Nella musica da film spesso si ricorre al “leitmotiv”, già teorizzato da Wagner, che
consiste in un tema ricorrente collegato a personaggi, a rapporti sentimentali o ad
ambienti.
Effetti sonori - sono tutti gli elementi della colonna sonora che non rientrano nelle parole
o nella musica.
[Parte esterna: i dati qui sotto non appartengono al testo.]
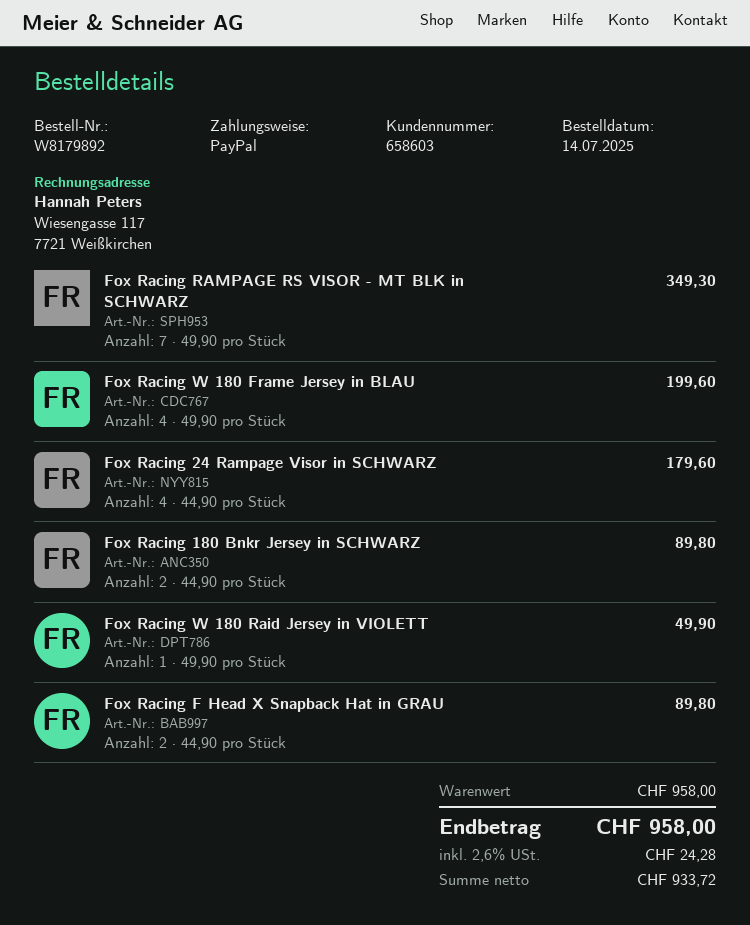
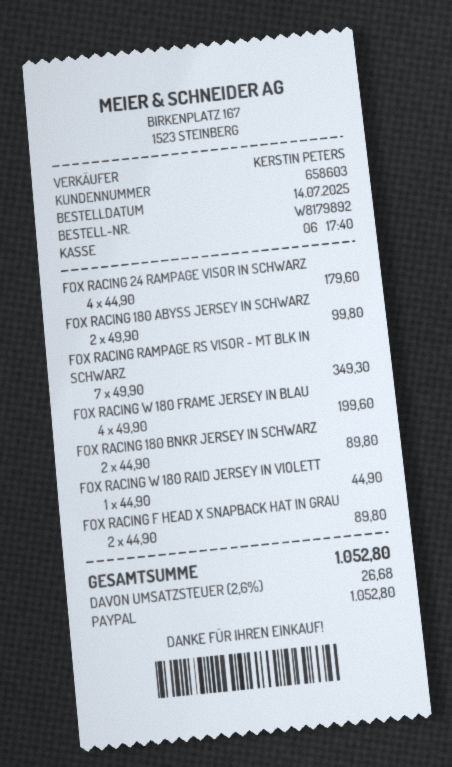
Fox Racing W 180 Raid Jersey in VIOLETT: 1 x 49.90 = 49.90 -> 1 x 44.90 = 44.90
FOX RACING 180 ABYSS JERSEY IN SCHWARZ: none -> 2 x 49.90 = 99.80
tax: 2.6% = 24.28 -> 2.6% = 26.68
total: 958.00 -> 1052.80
Essi mirano a ricostruire realisticamente i rumori tipici della quotidianità,
anche se spesso vi sono delle alterazioni intenzionali, finalizzate a ottenere determinati
effetti, come l’urlo di donna che si trasforma in un “grido” di violini, con effetto
terrorizzante, in Psycho di Hitchcock.
Missaggio - il montaggio sonoro è l’ultima operazione nella costruzione del film, che
consiste nell’unire parole, musica e rumori nella colonna sonora. Il volume e la durata di
ogni singolo suono qui vengono controllati.
Un esempio di ottimo missaggio è quello della sequenza della battaglia finale de I sette
samurai (1954) di Akira Kurosawa: l’assalto dei banditi al villaggio dei contadini si svolge
sotto la pioggia. L’autore rinuncia al supporto della musica, lasciando solo il rumore della
pioggia, del vento, degli zoccoli dei cavalli, delle grida di battaglia e dei colpi di fucile.